Я в десятом классе, третья дяди-Семина жена в командировке. Он посвящает меня в тайны марочных коньяков и твердокопченых колбас из спецраспределителя (у нас-то в ДК «Горняк» и «Московская» под кильку вместо «сучка» под рукав считалась баловством). Байки сыпались одна другой забористей – я тоже ухитрялся поспевать, ибо в ту пору еще умел наслаждаться собственной ложью, тем более в пьяном чаду, чья сласть и заключается в притуплении совести. Появлялись и исчезали какие-то плешивые друзья, возникла неведомая старуха (помоложе меня сегодняшнего), которую дядя Сема в ошеломляюще прямолинейных выражениях предложил мне оттарабанить, отчего я в ужасе замотал головой и только что не зажался, как насилуемая гимназистка, – к их обоюдному веселью. Когда бабка рассеялась в воздухе, дядя Сема извлек несколько засаленных порножурналов: «Швеция! Не разберешь, кто кого!» – и стремительно повлек меня по трехслойным живым пирогам, задерживаясь лишь на крупных планах:
– Воротник малость облез, а так песец что надо!

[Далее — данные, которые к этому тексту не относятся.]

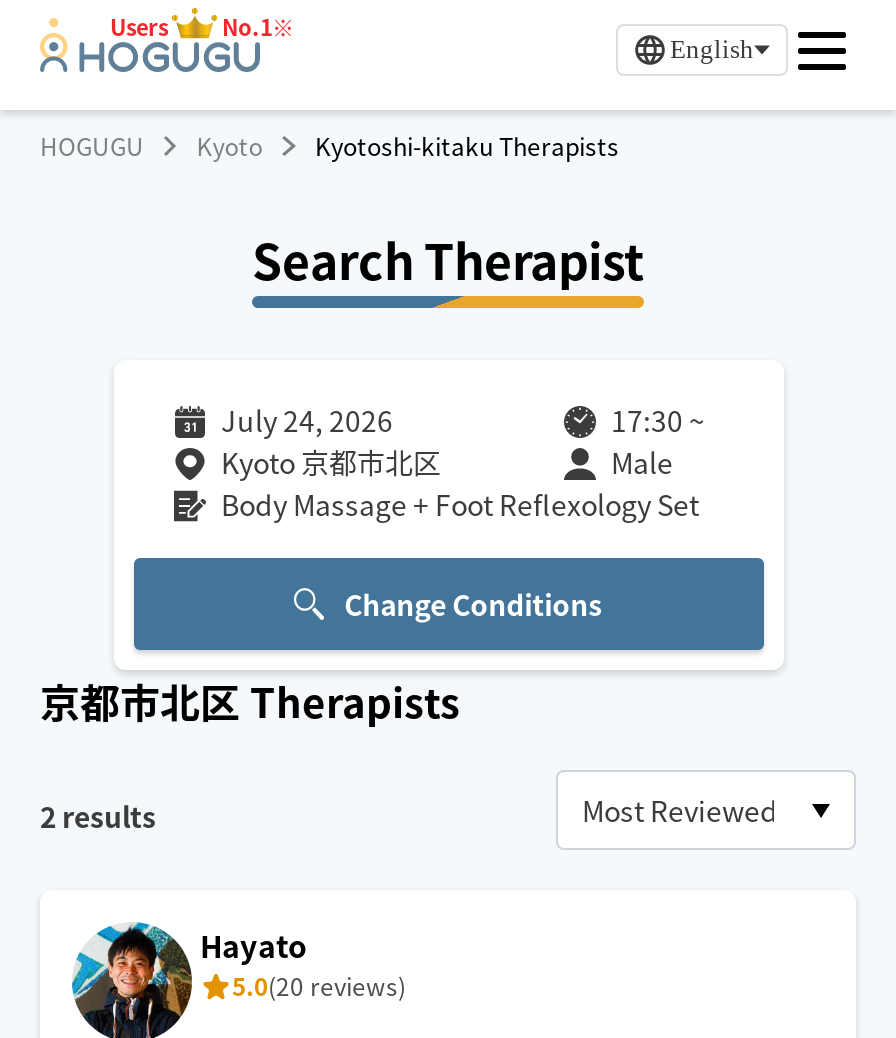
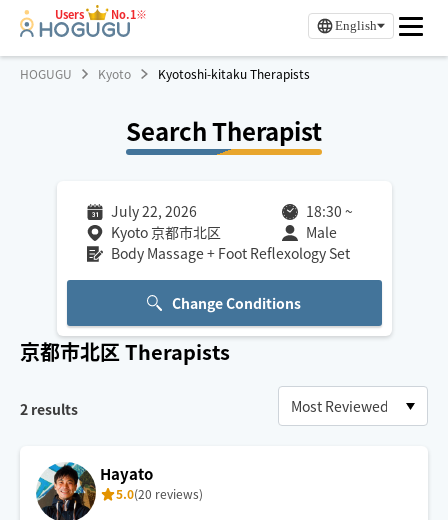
- July 24, 2026
+ July 22, 2026

- 17:30 ~
+ 18:30 ~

Или «писец»? Вдруг дядя Сема, радостно сверкая золотыми коронками, навалился на меня с игривыми щипками: «А ты на что дрочишь? Не…зди, все дрочат. А ты не пробовал дрочить наперекрест? Ты что, намного лучше, мы в ремеслухе все задрачивались до усрачки, давай научу, давай-давай, не пожалеешь!»
В оправдание растлителя должен сознаться, что я не проявил достаточной твердости – в сопротивлении, ибо он вскричал с восхищенным кавказским акцентом: «Х… желэзо, пока горачий!» Его небольшенького, но задиристого петушка я своей робкой дланью еле разыскал между осевшим брюхом и потрескавшимися ремнями деревянной ноги. Дело не удалось довести до конца – я едва донес до унитаза мощный порыв изысканной рвоты. Дядя Сема приговаривал надо мной одобрительно: «От души поблевать – никакой е…ли не надо», а когда я утер губы и заплаканное лицо впервые увиденной туалетной бумагой, он с хохотом показал мне фронтовую выбоину на светловолосой ягодице: «Сразу видно, куда наступал. Ты заметил? – как раз дуля вкладывается. Нет, ты вложи, вложи!»